What are the Symptoms?

The main characteristic of pathologic skin picking, also referred to as psychogenic excoriation or dermatillomania, is repetitive or compulsive picking (or even digging) in the skin to point of causing skin damage, scarring and/or infection. It is not uncommon for people with skin picking to engage in picking for several hours per day. As a result, people who pick often have difficulty maintaining steady employment or interpersonal relationships.

When picking, people may use their fingers, tweezers, pins or other instruments to remove the blemish. Common areas of focus include the face, back, neck and scalp.

Although picking can involve normal skin, picking is most commonly triggered by small blemishes, imperfections, scabs and insect bites. Prior to picking many people describe a compulsion-like urge to pick at imperfections in the skin and a relief of anxiety when the imperfection is removed.

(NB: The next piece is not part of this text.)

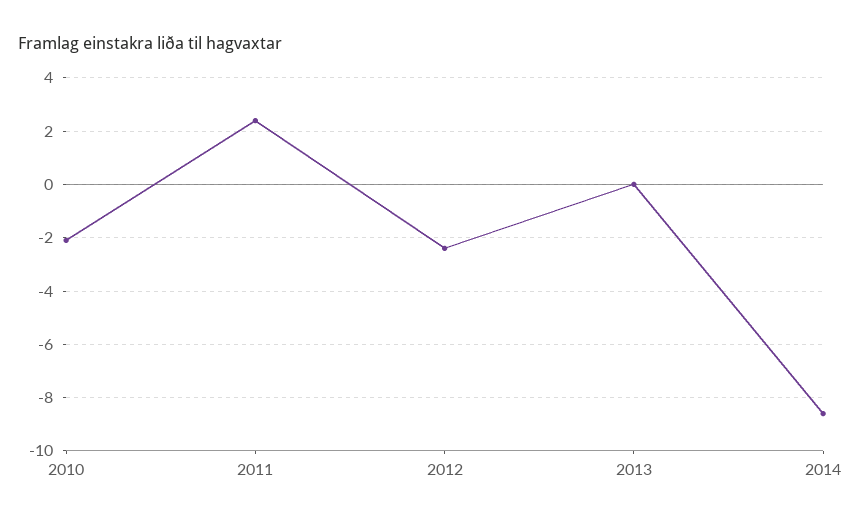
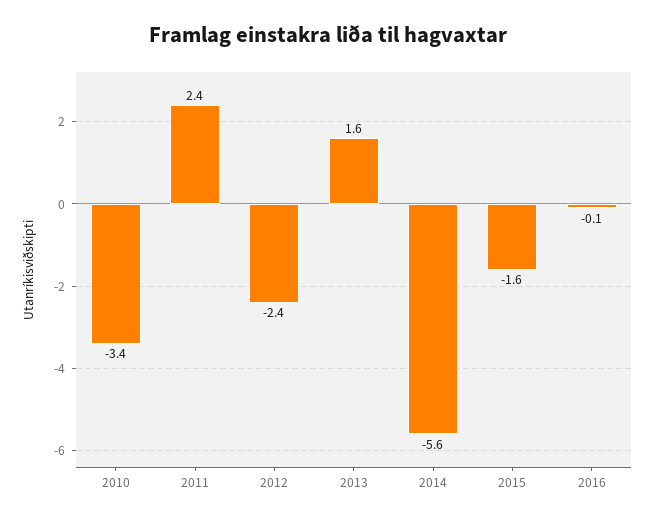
2010: -2 -> -3.4
2013: 0 -> 1.6
2014: -8.5 -> -5.6
2015: none -> -1.6
2016: none -> -0.1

Later, however, the person may feel shame or be embarrassed about his picking, which can often lead to depression.

Who is Affected?

Approximately 3% of the population is affected by pathological skin picking. Interestingly, most people seeking treatment are female. Skin picking can start at any age but usually begins in adolescence with the onset of skin conditions such as acne, eczema or psoriasis.

Not surprisingly, there appears to be a strong link between skin picking and OCD; skin picking occurs in people with OCD at a much higher rate than the general population. As well, skin picking is often tied to body dysmorphic disorder which involves a preoccupation with imagined bodily defects.

How is it Treated?

Skin picking often causes considerable embarrassment and distress as result of the unsightly wounds caused by picking as well as the lengths the affected person may have to go to conceal his picking (such as wearing long-sleeves during warm summer months or covering their face with a scarf)

Unfortunately, many people do not seek treatment because of the embarrassment associated with skin picking. This can be dangerous (or even life-threatening) as people often require medical interventions for their skin wounds, which are often infected.

Skin picking appears to respond best to treatment with a combination of selective serotonin reuptake inhibitors and cognitive-behavior therapy. If you are experiencing symptoms that think might be skin picking, speak with your doctor.


Hayes, S., Storch, E.A., Berlanga, L. “Skin picking behaviours: An examination of prevalence and severity in a community sample” Anxiety Disorders 2009 23: 314-319.